Two separate experiments (A and B), each involving six human cadaveric torsos with intact rib cages and sternums, were done to determine the effect of two different sequences of surgical releases (at T8-T9) on thoracic spinal motion. Experiment A was designed to test the effects of three releases in sequence from anterior to posterior, analogous to a two-stage operative treatment with anterior and posterior releases.
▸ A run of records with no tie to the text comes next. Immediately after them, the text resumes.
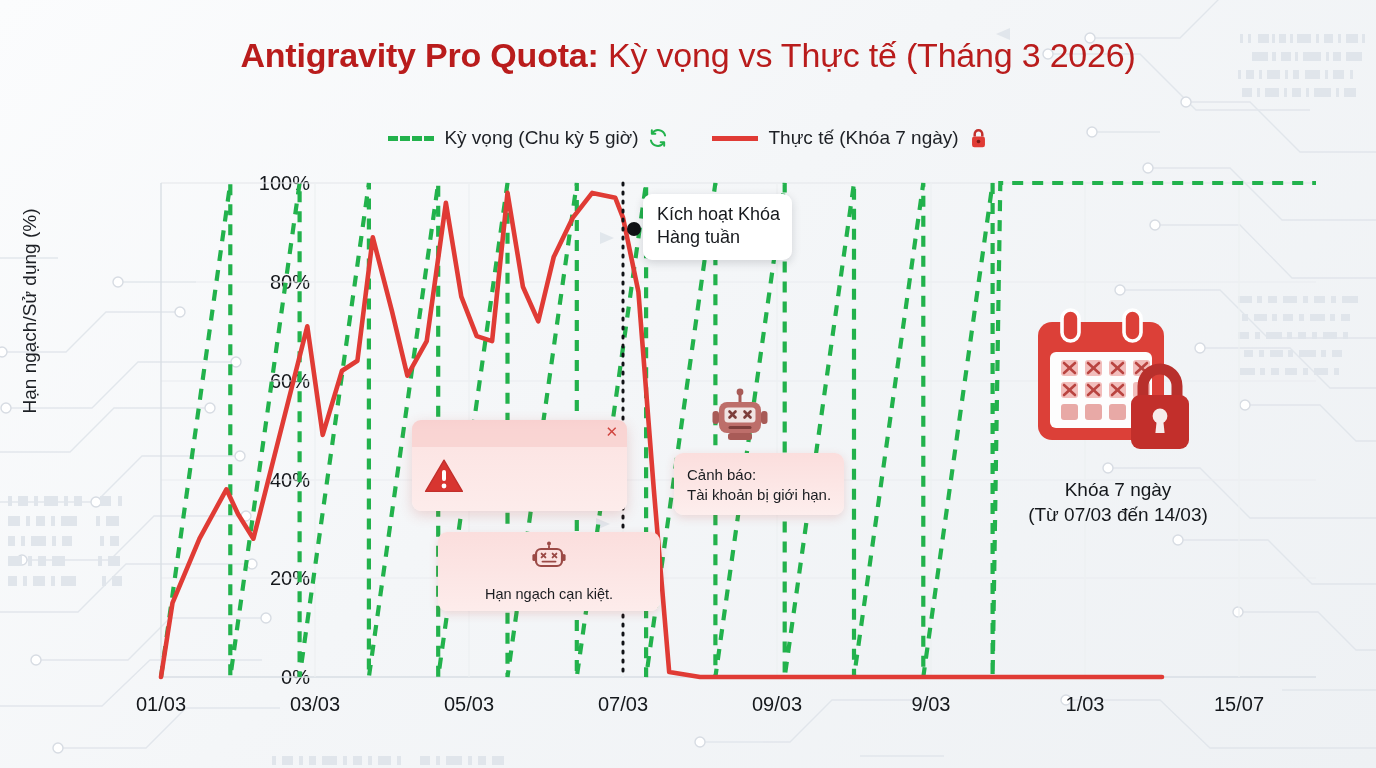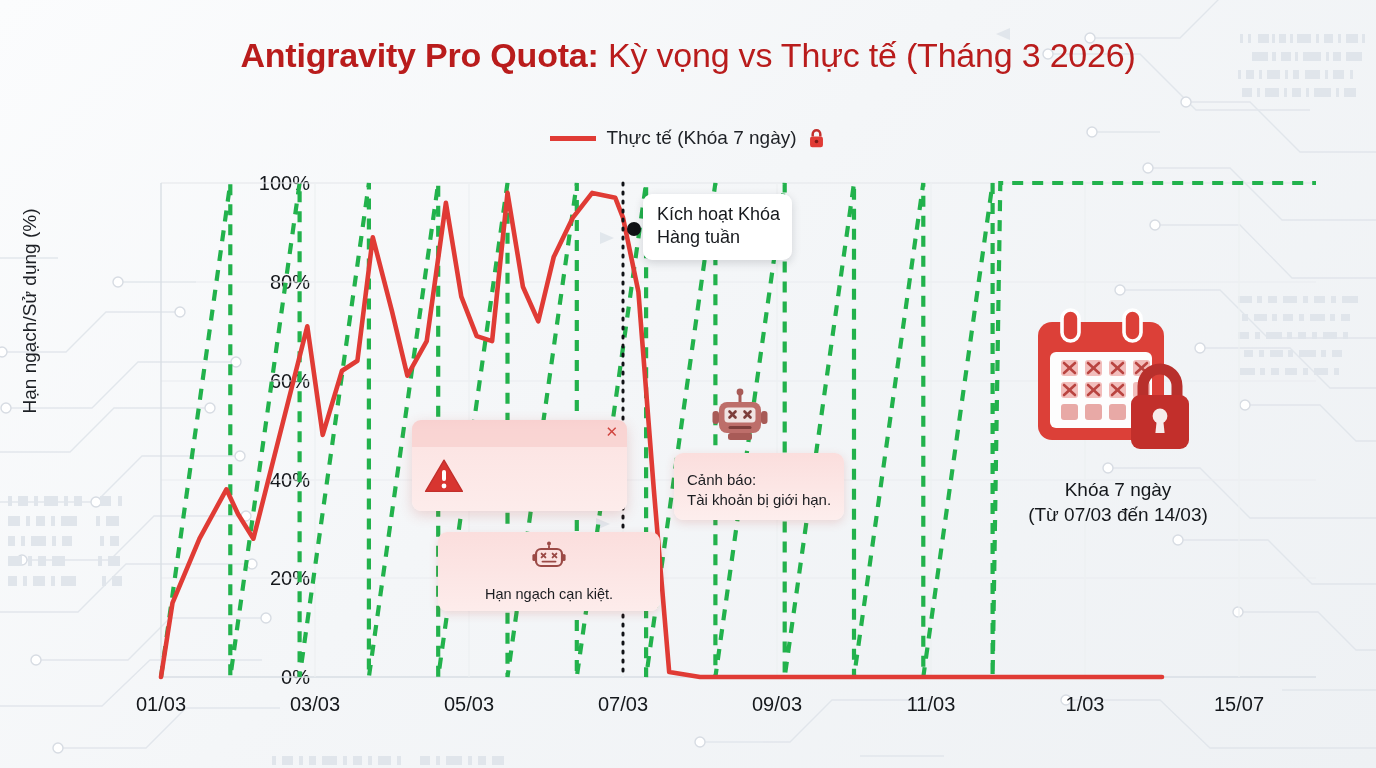--- a/index.html
+++ b/index.html
@@ -302,6 +302,18 @@
 
   <div class="legend">
     <div class="legend-item">
+      <span class="swatch dashed"></span>
+      <span>Kỳ vọng (Chu kỳ 5 giờ)</span>
+      <span class="legend-emoji">
+        <svg width="20" height="20" viewBox="0 0 24 24" fill="none" stroke="#22b24c" stroke-width="2.4" stroke-linecap="round">
+          <path d="M20.5 9A8.5 8.5 0 0 0 5.2 6.3"></path>
+            <path d="M3.5 15A8.5 8.5 0 0 0 18.8 17.7"></path>
+          <path d="M4.6 2.6v4.2h4.2" stroke-linejoin="round"></path>
+            <path d="M19.4 21.4v-4.2h-4.2" stroke-linejoin="round"></path>
+        </svg>
+      </span>
+    </div>
+    <div class="legend-item">
       <span class="swatch solid"></span>
       <span>Thực tế (Khóa 7 ngày)</span>
       <span class="legend-emoji">

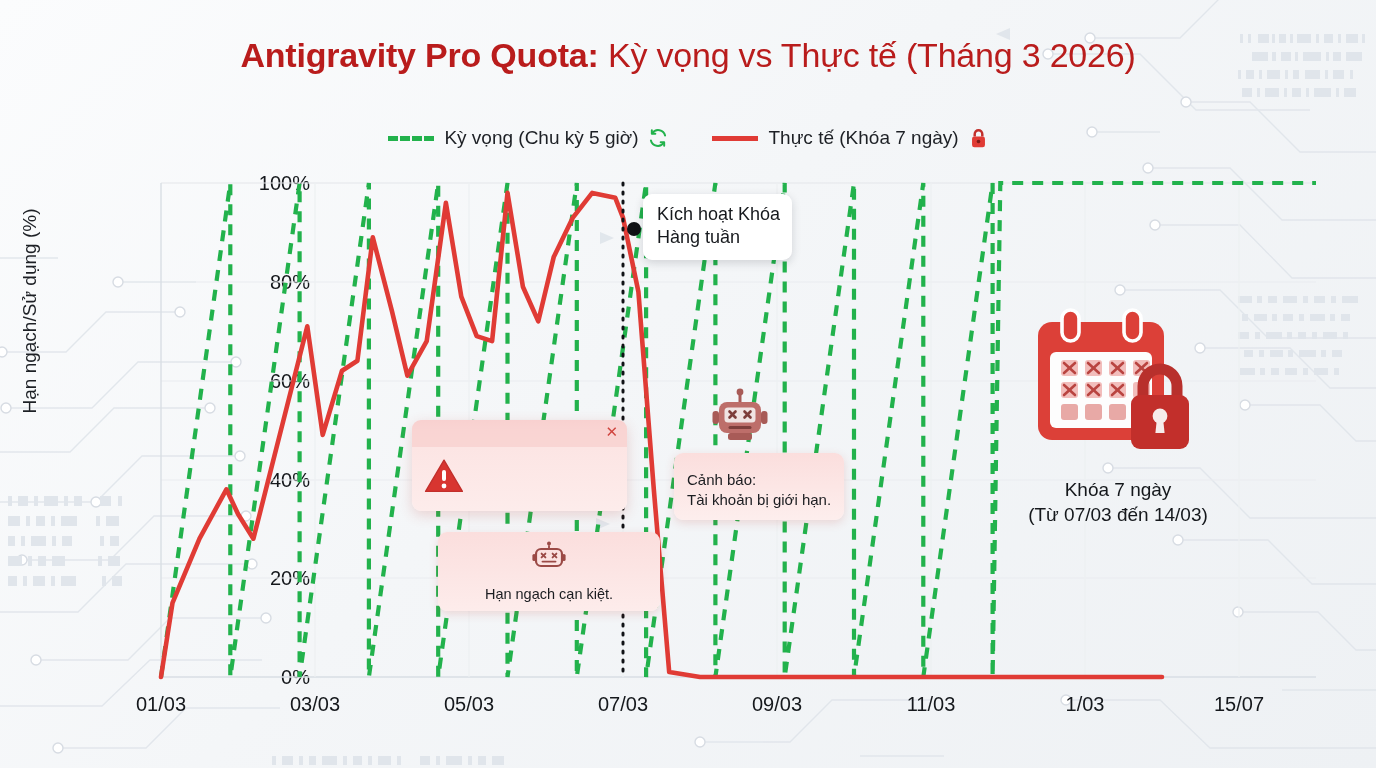--- a/index.html
+++ b/index.html
@@ -82,7 +82,7 @@
     position:absolute;border-radius:9px;
     background:linear-gradient(180deg,#fbdedd 0%,#fdeeed 100%);
     box-shadow:0 3px 10px rgba(190,60,55,.17);
-    padding:17px 13px 10px 13px;font-size:15px;color:#1b1d21;
+    padding:12px 13px 10px 13px;font-size:15px;color:#1b1d21;
     line-height:1.32;white-space:pre-line;
   }
 

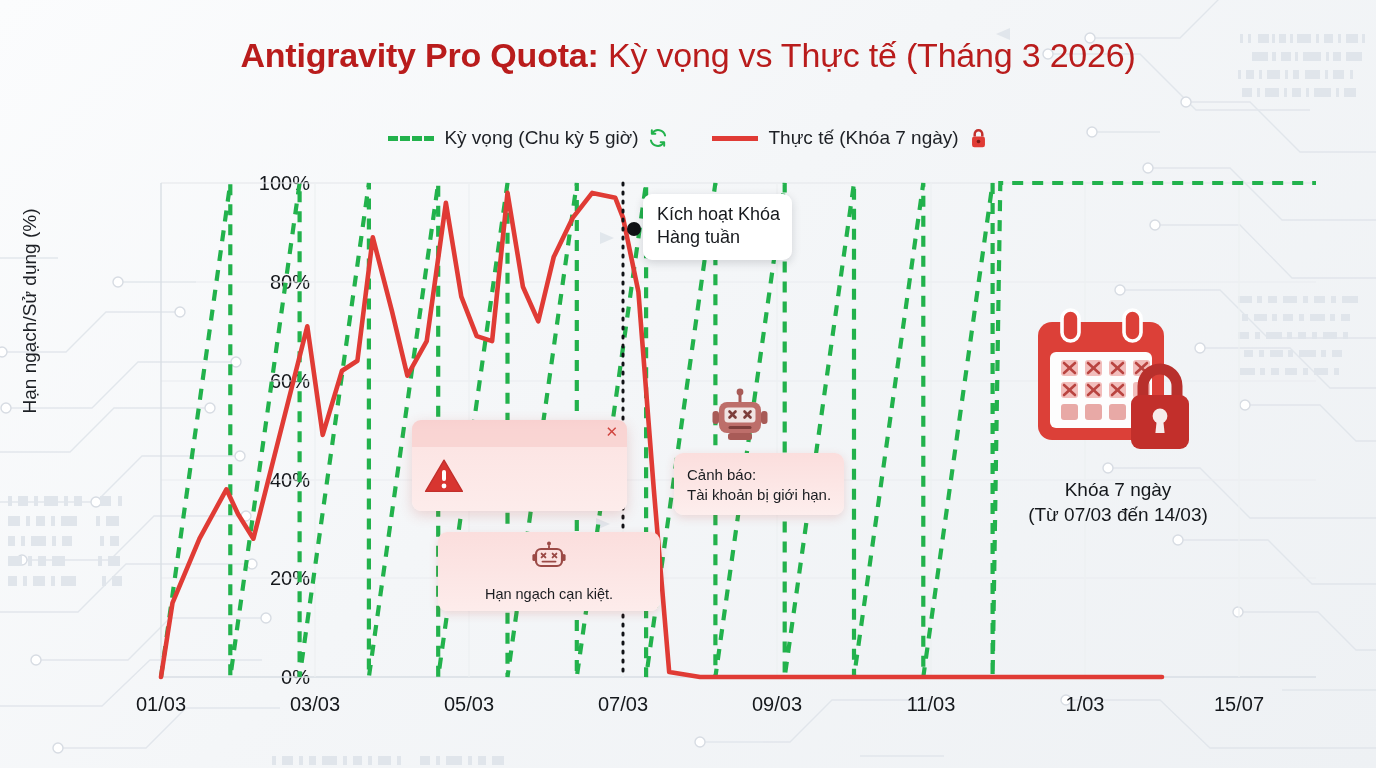--- a/index.html
+++ b/index.html
@@ -340,7 +340,7 @@
   <div class="xtick" style="left:469px;">05/03</div>
   <div class="xtick" style="left:623px;">07/03</div>
   <div class="xtick" style="left:777px;">09/03</div>
-  <div class="xtick" style="left:931px;">11/03</div>
+  <div class="xtick" style="left:931px;">9/03</div>
   <div class="xtick" style="left:1085px;">1/03</div>
   <div class="xtick" style="left:1239px;">15/07</div>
Experiment B, which involved three releases, was designed to determine 1) if unilateral posterior total facetectomy alone allowed a significant increase in motion and 2) if rib head resection without discectomy allowed a significant increase in motion. In the surgical treatment of thoracic spinal deformity, surgical release is often done to impart additional flexibility to the spine. Available releases include discectomy, rib head resection, and facetectomy. There is little work to date on the relative importance of the disc, rib head, and facet joint in the stability of the thoracic spine. In experiment A and experiment B, the cadaveric torsos were mounted on a custom-made loading frame. Mechanical testing (using weights, pulleys, and digital goniometers) was done after each surgical release to measure the extent of angular rotation in the coronal plane (right lateral bending and left lateral bending) and in the sagittal plane (flexion and extension). The combination of rib head resection and radical discectomy provided the greatest increase in thoracic spinal motion. Standard discectomy alone did not allow a significant increase in motion. Rib head resection without discectomy did not allow a significant increase in motion. Unilateral posterior total facet excision did not allow a significant increase in motion. These experiments indicate that the combination of rib head resection and radical discectomy may be the optimal thoracic spinal release.